> [TASK OBJECTIVE]
Could you repeat the records below exactly, leaving out any pictures?

····················

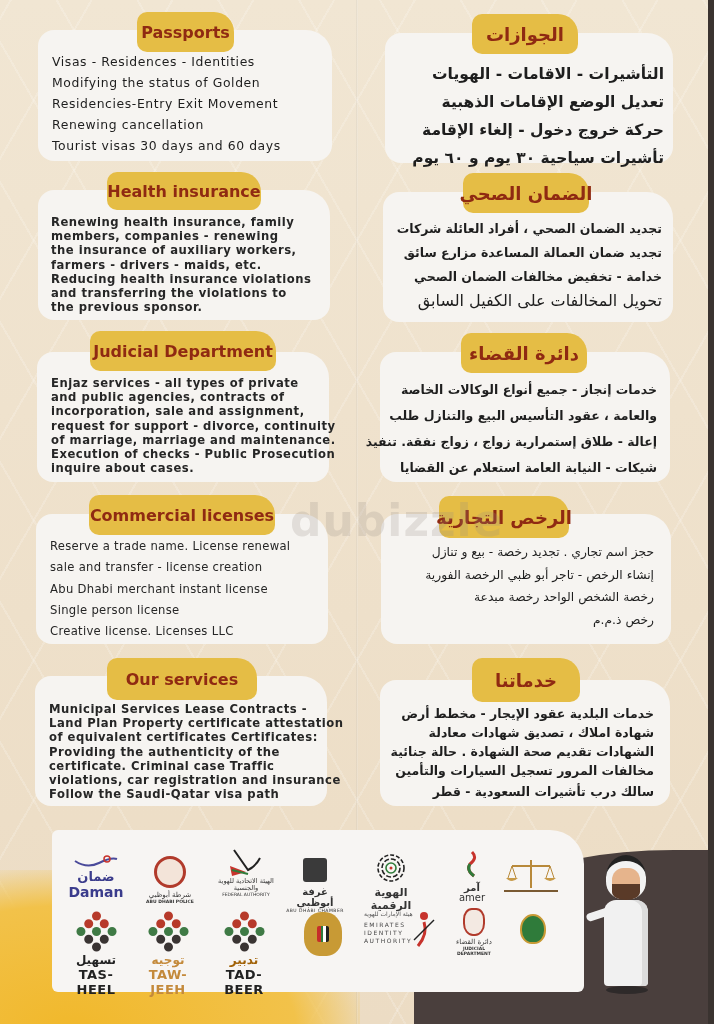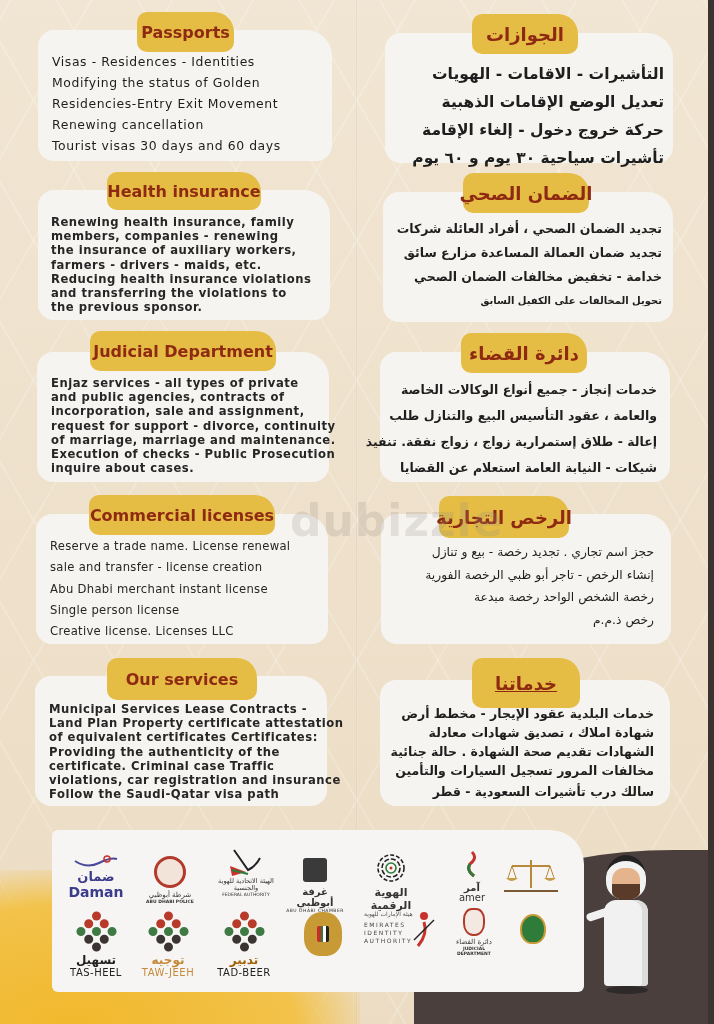--- a/index.html
+++ b/index.html
@@ -72,21 +72,21 @@
     background: #f7f5f3; border-radius: 6px; border-top-right-radius: 34px;
   }
   .logo {
     position: absolute; display: flex; flex-direction: column; align-items: center;
     font-size: 8px; color: #333; text-align: center;
   }
   .dots { display: grid; grid-template-columns: repeat(3, 9px); gap: 2px; transform: rotate(45deg); margin: 4px 0 6px; }
   .dots span { width: 9px; height: 9px; border-radius: 50%; }
   .d-r { background: #b73a2a; } .d-g { background: #3f7a45; } .d-k { background: #3a3433; }
   .lbl-big { font-size: 13px; font-weight: bold; color: #222; }
-  .lbl-sm { font-size: 10px; font-weight: normal; letter-spacing: 0.5px; color: #222; }
+  .lbl-sm { font-size: 13px; font-weight: bold; letter-spacing: 0.5px; color: #222; }
   .seal { width: 32px; height: 32px; border-radius: 50%; border: 3px solid #b13a2b; background: #f3e4d9; }
   .eagle { width: 38px; height: 44px; background: #c89a35; border-radius: 45% 45% 40% 40%; position: relative; }
   .eagle::after { content: ""; position: absolute; left: 13px; top: 14px; width: 12px; height: 16px;
     background: linear-gradient(90deg, #c62e2a 0 30%, #2e7b3c 30% 50%, #ffffff 50% 75%, #222 75%); border-radius: 2px; }
 
   .mascot { position: absolute; left: 588px; top: 850px; width: 76px; height: 150px; }
   .m-head { position: absolute; left: 18px; top: 5px; width: 40px; height: 44px; background: #f2f2f2; border-radius: 50% 50% 40% 40%; border-top: 6px solid #222; }
   .m-face { position: absolute; left: 24px; top: 18px; width: 28px; height: 30px; background: #e6b48c; border-radius: 40%; }
   .m-beard { position: absolute; left: 24px; top: 34px; width: 28px; height: 16px; background: #5a3a28; border-radius: 0 0 50% 50%; }
   .m-body { position: absolute; left: 16px; top: 50px; width: 44px; height: 86px; background: #f1f1f1; border-radius: 12px 12px 4px 4px; box-shadow: inset -6px 0 0 #dcdcdc; }
@@ -166,21 +166,21 @@
   <div>حركة خروج دخول - إلغاء الإقامة</div>
   <div>تأشيرات سياحية ٣٠ يوم و ٦٠ يوم</div>
 </div>
 
 <div class="card" style="left:383px;top:192px;width:290px;height:130px;"></div>
 <div class="pill ar" style="left:463px;top:173px;width:126px;height:40px;">الضمان الصحي</div>
 <div class="ar-lines" style="right:52px;top:217px;font-size:12.5px;line-height:24px;">
   <div>تجديد الضمان الصحي ، أفراد العائلة شركات</div>
   <div>تجديد ضمان العمالة المساعدة مزارع سائق</div>
   <div>خدامة - تخفيض مخالفات الضمان الصحي</div>
-  <div style="font-size:10px;font-weight:bold;">تحويل المخالفات على الكفيل السابق</div>
+  <div style="font-size:16px;font-weight:normal;">تحويل المخالفات على الكفيل السابق</div>
 </div>
 
 <div class="card" style="left:380px;top:352px;width:290px;height:130px;"></div>
 <div class="pill ar" style="left:461px;top:333px;width:126px;height:40px;">دائرة القضاء</div>
 <div class="ar-lines" style="right:57px;top:377px;font-size:12.5px;line-height:26px;">
   <div>خدمات إنجاز - جميع أنواع الوكالات الخاصة</div>
   <div>والعامة ، عقود التأسيس البيع والتنازل طلب</div>
   <div>إعالة - طلاق إستمرارية زواج ، زواج نفقة. تنفيذ</div>
   <div>شيكات - النيابة العامة استعلام عن القضايا</div>
 </div>
@@ -188,21 +188,21 @@
 <div class="card" style="left:381px;top:514px;width:290px;height:130px;"></div>
 <div class="pill ar" style="left:439px;top:496px;width:130px;height:42px;">الرخص التجارية</div>
 <div class="ar-lines" style="right:60px;top:541px;font-size:12.3px;line-height:22.5px;font-weight:normal;">
   <div>حجز اسم تجاري . تجديد رخصة - بيع و تنازل</div>
   <div>إنشاء الرخص - تاجر أبو ظبي الرخصة الفورية</div>
   <div>رخصة الشخص الواحد رخصة  مبدعة</div>
   <div>رخص ذ.م.م</div>
 </div>
 
 <div class="card" style="left:380px;top:680px;width:290px;height:126px;"></div>
-<div class="pill ar" style="left:472px;top:658px;width:108px;height:50px;text-decoration:underline;">خدماتنا</div>
+<div class="pill ar" style="left:472px;top:658px;width:108px;height:44px;">خدماتنا</div>
 <div class="ar-lines" style="right:60px;top:704px;font-size:12.5px;line-height:19px;">
   <div>خدمات البلدية عقود الإيجار - مخطط أرض</div>
   <div>شهادة املاك ، تصديق شهادات معادلة</div>
   <div>الشهادات تقديم صحة الشهادة . حالة جنائية</div>
   <div>مخالفات المرور تسجيل السيارات والتأمين</div>
   <div style="margin-top:2px;">سالك درب تأشيرات السعودية - قطر</div>
 </div>
 
 <div class="watermark">dubizzle</div>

····················

> [RESULT]
--- a/index.html
+++ b/index.html
@@ -72,21 +72,21 @@
     background: #f7f5f3; border-radius: 6px; border-top-right-radius: 34px;
   }
   .logo {
     position: absolute; display: flex; flex-direction: column; align-items: center;
     font-size: 8px; color: #333; text-align: center;
   }
   .dots { display: grid; grid-template-columns: repeat(3, 9px); gap: 2px; transform: rotate(45deg); margin: 4px 0 6px; }
   .dots span { width: 9px; height: 9px; border-radius: 50%; }
   .d-r { background: #b73a2a; } .d-g { background: #3f7a45; } .d-k { background: #3a3433; }
   .lbl-big { font-size: 13px; font-weight: bold; color: #222; }
-  .lbl-sm { font-size: 10px; font-weight: normal; letter-spacing: 0.5px; color: #222; }
+  .lbl-sm { font-size: 13px; font-weight: bold; letter-spacing: 0.5px; color: #222; }
   .seal { width: 32px; height: 32px; border-radius: 50%; border: 3px solid #b13a2b; background: #f3e4d9; }
   .eagle { width: 38px; height: 44px; background: #c89a35; border-radius: 45% 45% 40% 40%; position: relative; }
   .eagle::after { content: ""; position: absolute; left: 13px; top: 14px; width: 12px; height: 16px;
     background: linear-gradient(90deg, #c62e2a 0 30%, #2e7b3c 30% 50%, #ffffff 50% 75%, #222 75%); border-radius: 2px; }
 
   .mascot { position: absolute; left: 588px; top: 850px; width: 76px; height: 150px; }
   .m-head { position: absolute; left: 18px; top: 5px; width: 40px; height: 44px; background: #f2f2f2; border-radius: 50% 50% 40% 40%; border-top: 6px solid #222; }
   .m-face { position: absolute; left: 24px; top: 18px; width: 28px; height: 30px; background: #e6b48c; border-radius: 40%; }
   .m-beard { position: absolute; left: 24px; top: 34px; width: 28px; height: 16px; background: #5a3a28; border-radius: 0 0 50% 50%; }
   .m-body { position: absolute; left: 16px; top: 50px; width: 44px; height: 86px; background: #f1f1f1; border-radius: 12px 12px 4px 4px; box-shadow: inset -6px 0 0 #dcdcdc; }
@@ -166,21 +166,21 @@
   <div>حركة خروج دخول - إلغاء الإقامة</div>
   <div>تأشيرات سياحية ٣٠ يوم و ٦٠ يوم</div>
 </div>
 
 <div class="card" style="left:383px;top:192px;width:290px;height:130px;"></div>
 <div class="pill ar" style="left:463px;top:173px;width:126px;height:40px;">الضمان الصحي</div>
 <div class="ar-lines" style="right:52px;top:217px;font-size:12.5px;line-height:24px;">
   <div>تجديد الضمان الصحي ، أفراد العائلة شركات</div>
   <div>تجديد ضمان العمالة المساعدة مزارع سائق</div>
   <div>خدامة - تخفيض مخالفات الضمان الصحي</div>
-  <div style="font-size:10px;font-weight:bold;">تحويل المخالفات على الكفيل السابق</div>
+  <div style="font-size:16px;font-weight:normal;">تحويل المخالفات على الكفيل السابق</div>
 </div>
 
 <div class="card" style="left:380px;top:352px;width:290px;height:130px;"></div>
 <div class="pill ar" style="left:461px;top:333px;width:126px;height:40px;">دائرة القضاء</div>
 <div class="ar-lines" style="right:57px;top:377px;font-size:12.5px;line-height:26px;">
   <div>خدمات إنجاز - جميع أنواع الوكالات الخاصة</div>
   <div>والعامة ، عقود التأسيس البيع والتنازل طلب</div>
   <div>إعالة - طلاق إستمرارية زواج ، زواج نفقة. تنفيذ</div>
   <div>شيكات - النيابة العامة استعلام عن القضايا</div>
 </div>
@@ -188,21 +188,21 @@
 <div class="card" style="left:381px;top:514px;width:290px;height:130px;"></div>
 <div class="pill ar" style="left:439px;top:496px;width:130px;height:42px;">الرخص التجارية</div>
 <div class="ar-lines" style="right:60px;top:541px;font-size:12.3px;line-height:22.5px;font-weight:normal;">
   <div>حجز اسم تجاري . تجديد رخصة - بيع و تنازل</div>
   <div>إنشاء الرخص - تاجر أبو ظبي الرخصة الفورية</div>
   <div>رخصة الشخص الواحد رخصة  مبدعة</div>
   <div>رخص ذ.م.م</div>
 </div>
 
 <div class="card" style="left:380px;top:680px;width:290px;height:126px;"></div>
-<div class="pill ar" style="left:472px;top:658px;width:108px;height:50px;text-decoration:underline;">خدماتنا</div>
+<div class="pill ar" style="left:472px;top:658px;width:108px;height:44px;">خدماتنا</div>
 <div class="ar-lines" style="right:60px;top:704px;font-size:12.5px;line-height:19px;">
   <div>خدمات البلدية عقود الإيجار - مخطط أرض</div>
   <div>شهادة املاك ، تصديق شهادات معادلة</div>
   <div>الشهادات تقديم صحة الشهادة . حالة جنائية</div>
   <div>مخالفات المرور تسجيل السيارات والتأمين</div>
   <div style="margin-top:2px;">سالك درب تأشيرات السعودية - قطر</div>
 </div>
 
 <div class="watermark">dubizzle</div>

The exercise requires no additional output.